Maurice 
                was born on the shores of Lake Geneva. He studied music in Stuttgart 
                with Percy Goetschius and settled in Munich for twenty years from 
                1899. During the Great War he was in charge of music at various 
                POW camps. In 1919 he returned to Switzerland. There are operettas, 
                oratorios, song cycles with orchestra, ballets, overtures and 
                operas in the Maurice worklist.  
              
 
              
The 
                overture to the 1932 operetta La Nuit tous les chats sont 
                gris is at first a restive playfully flickering reflection 
                of John Foulds' overture Le Cabaret with brilliant work 
                for brass and woodwind. Later it yields to ecclesiastical and 
                then impressionistic musing on the French folksong Au clair 
                de la lune. A cock-crow summons the Berliozian brilliance 
                of the opening - a Roman Carnival or Benvenuto Cellini 
                indeed.  
              
 
              
Both 
                Guy-Ropartz and Maurice were drawn to write music inspired by 
                Pierre Lôti's Pêcheur d'Islande. Maurice's 
                four episodes make an early impressionistic suite. The introspection 
                of Sur La Mer d'Islande is reminiscent of the Bachian devotions 
                of Saint-Saëns' prelude to La Déluge with an 
                insistent figure that might well have stuck in the memory of Mario 
                Nascimbene when he wrote the main theme for the film, The Vikings. 

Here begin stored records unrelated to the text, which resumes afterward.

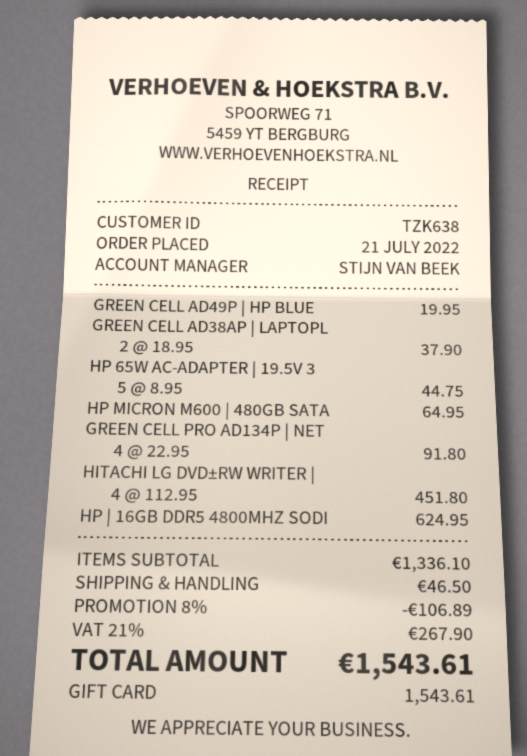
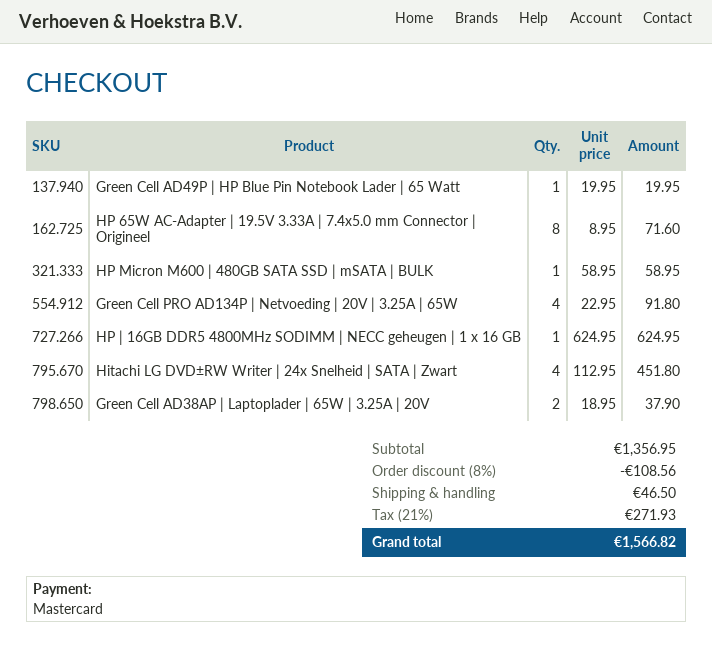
payment method: gift card -> Mastercard
HP 65W AC-ADAPTER | 19.5V 3: 5 x 8.95 = 44.75 -> 8 x 8.95 = 71.60
HP MICRON M600 | 480GB SATA: 1 x 64.95 = 64.95 -> 1 x 58.95 = 58.95
subtotal: 1336.10 -> 1356.95
discount: 8% = 106.89 -> 8% = 108.56
tax: 21% = 267.90 -> 21% = 271.93
total: 1543.61 -> 1566.82

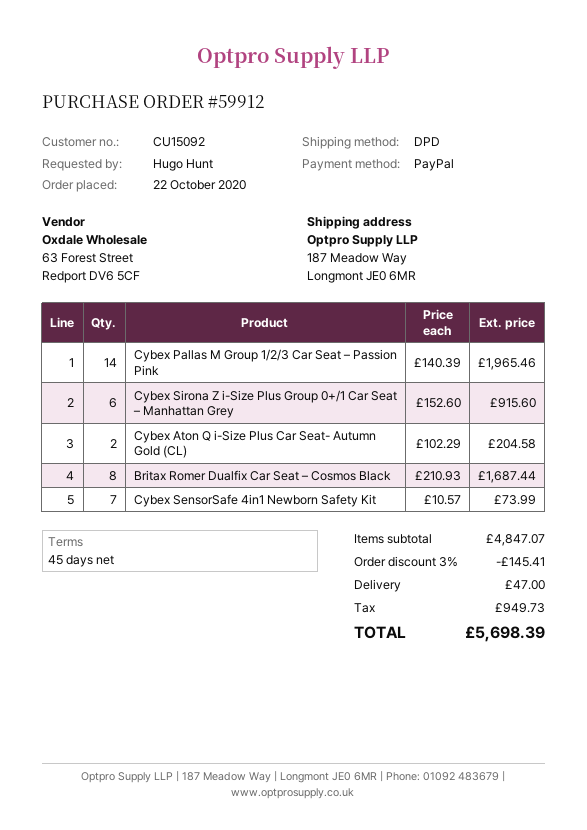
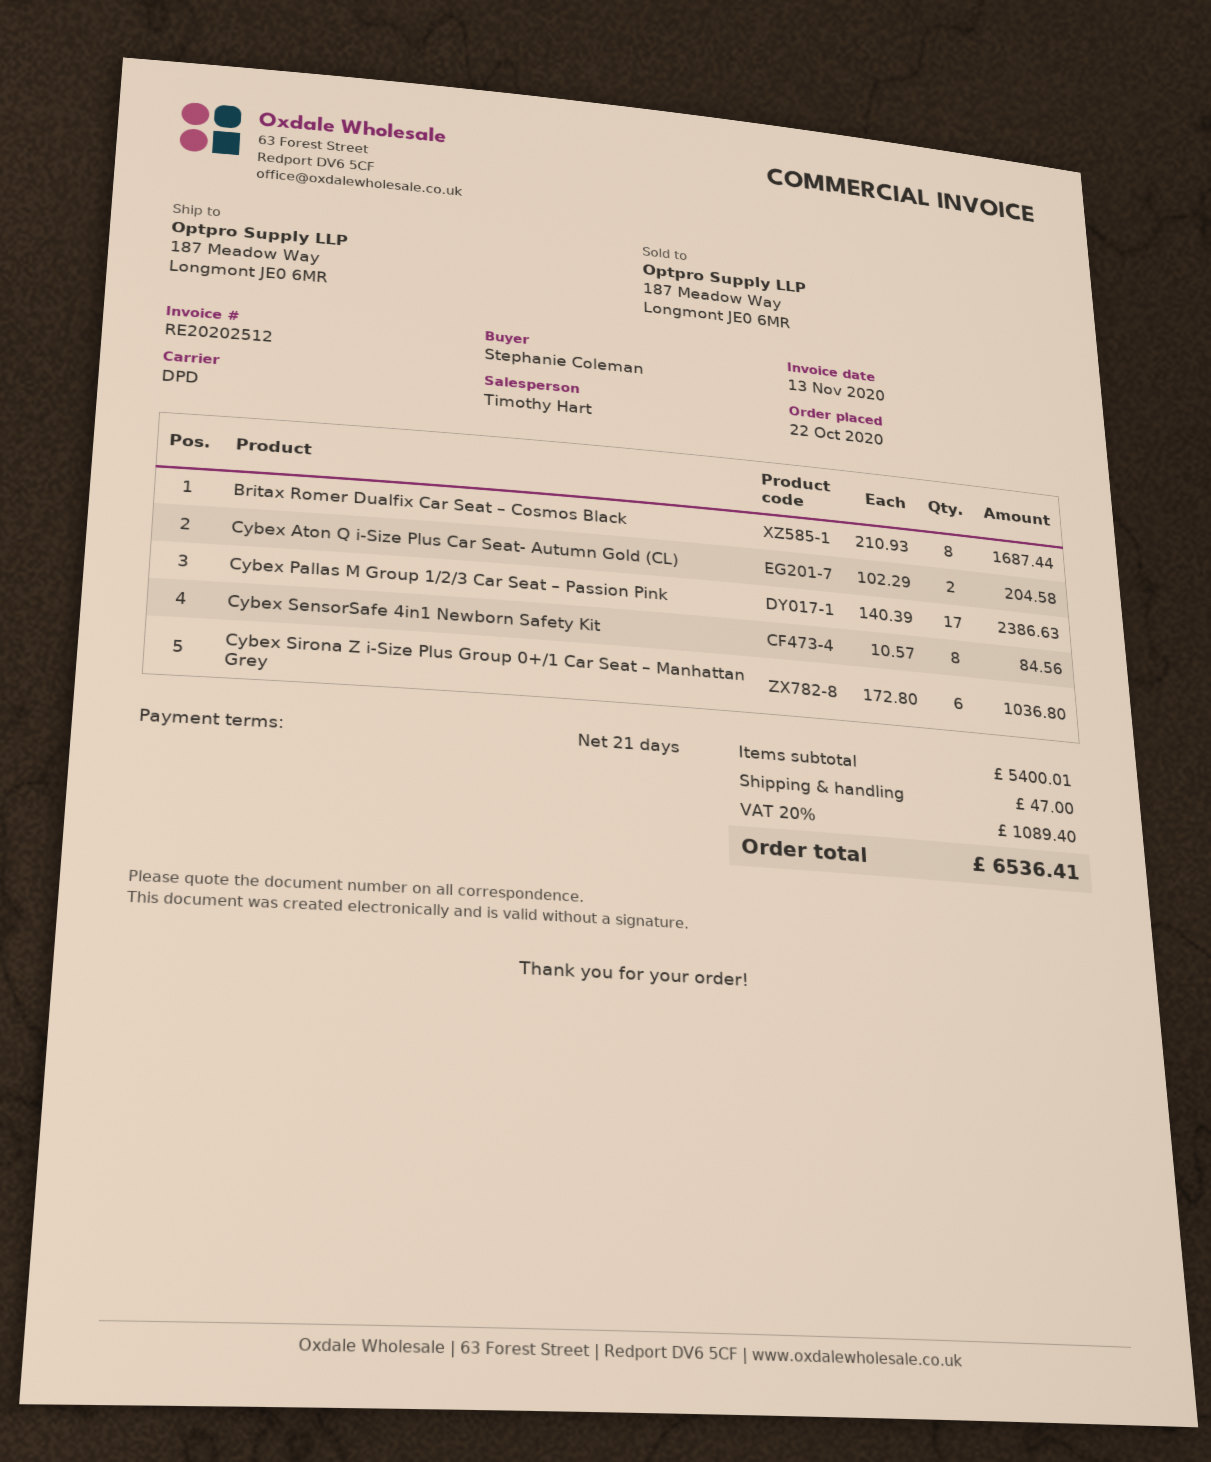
payment terms: 45 days -> 21 days
ordered by: Hugo Hunt -> Stephanie Coleman
Cybex Pallas M Group 1/2/3 Car Seat – Passion Pink: 14 x 140.39 = 1965.46 -> 17 x 140.39 = 2386.63
Cybex Sirona Z i-Size Plus Group 0+/1 Car Seat – Manhattan Grey: 6 x 152.60 = 915.60 -> 6 x 172.80 = 1036.80
Cybex SensorSafe 4in1 Newborn Safety Kit: 7 x 10.57 = 73.99 -> 8 x 10.57 = 84.56
subtotal: 4847.07 -> 5400.01
discount: 3% = 145.41 -> none
tax: 949.73 -> 1089.40
total: 5698.39 -> 6536.41

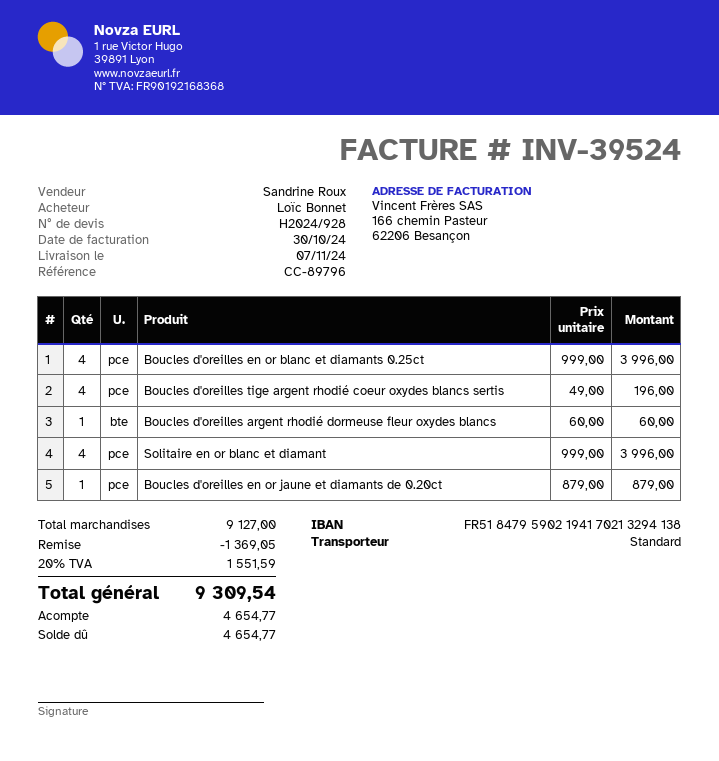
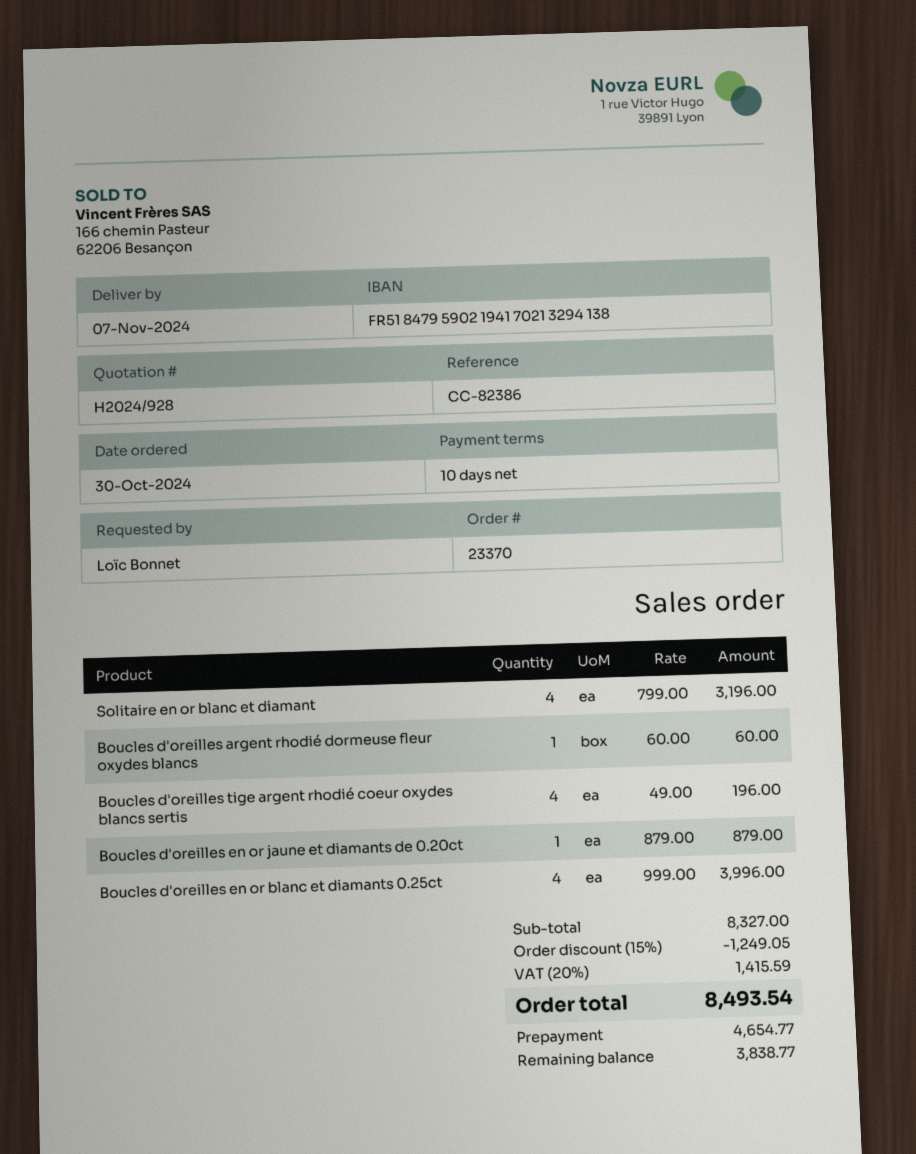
reference: CC-89796 -> CC-82386
Solitaire en or blanc et diamant: 4 x 999.00 = 3996.00 -> 4 x 799.00 = 3196.00
subtotal: 9127.00 -> 8327.00
discount: 1369.05 -> 1249.05
tax: 20% = 1551.59 -> 20% = 1415.59
total: 9309.54 -> 8493.54
balance: 4654.77 -> 3838.77

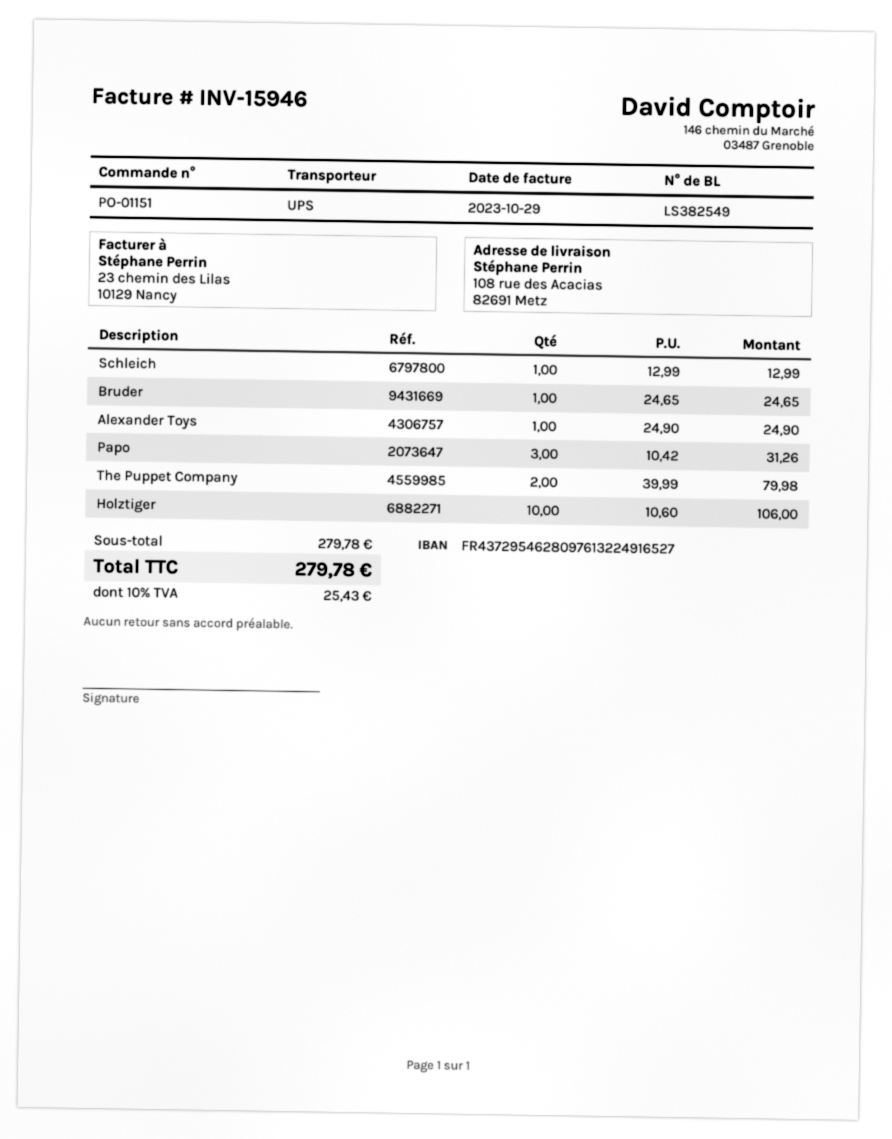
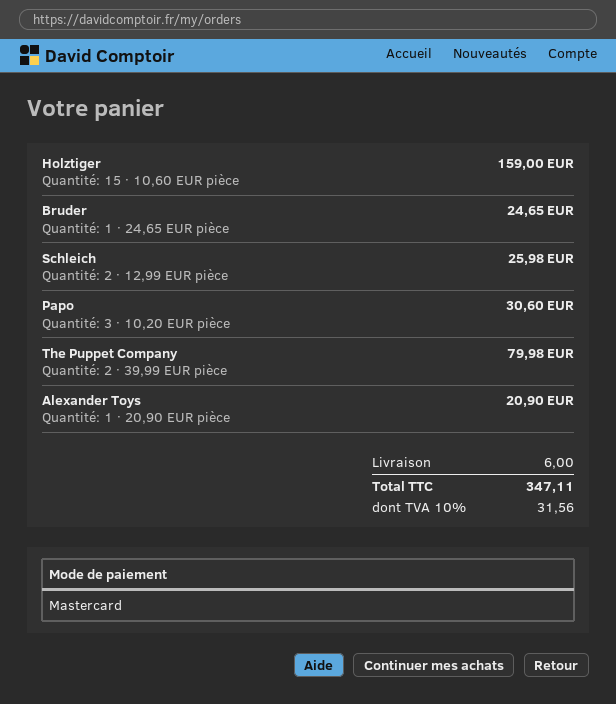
Schleich: 1 x 12.99 = 12.99 -> 2 x 12.99 = 25.98
Alexander Toys: 1 x 24.90 = 24.90 -> 1 x 20.90 = 20.90
Papo: 3 x 10.42 = 31.26 -> 3 x 10.20 = 30.60
Holztiger: 10 x 10.60 = 106.00 -> 15 x 10.60 = 159.00
shipping: none -> 6.00
tax: 10% = 25.43 -> 10% = 31.56
total: 279.78 -> 347.11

                After grim intimations come bucolic themes with much cheery work 
                for the woodwind. I am not sure that such stark contrasts work 
                well. The mellow slow wash of Propos d'amour is much more 
                successful with its sustained sunset glow. L'attente sur la 
                falaise (keeping watch from the coast) glows and glowers rather 
                than howls. If this atmospheric suite has a weakness it is its 
                emphasis on mood over drama. It does however go to show that Maurice 
                was a composer of sensitive integrity.  
              
 
              
Almost 
                a quarter of a century after Tchaikovsky's overwhelming Francesca 
                da Rimini, Pierre Maurice wrote his own 'symphonic poem after 
                Dante'. This is a work potently eloquent in its depiction of mood. 
                It has some well-spun love music which has Tchaikovskian resonance 
                (6.34) and, as Adriano's notes suggest, it is also a burnished 
                invocation to darkness. It is of a type that we find in the gloomy 
                prelude to Bernard Herrmann's music for Citizen Kane as 
                the camera tracks through the ruined dreams of Xanadu.  
              
 
              
After 
                the Daphné Prelude, with its Hansonian theme and 
                faintly impressionistic treatment, comes the latest work in this 
                collection; another piece inspired by Greek legend. Perséphone 
                is strangely Straussian in its writing for the horns but then 
                reverts to type with smoothly undulating themes carrying a suggestion 
                of George Butterworth when animated and of Delius or Bantock (Pierrot 
                of the Minute - a work to receive a new recording from Hyperion 
                later this year, 2003) when reflective. Perhaps early Roussel 
                (Dans la forêt) and D'Indy (Jour d'été) 
                would be closer parallels. This is a work of instinctive meandering, 
                rhapsodic temperament and perhaps occasionally loses the plot. 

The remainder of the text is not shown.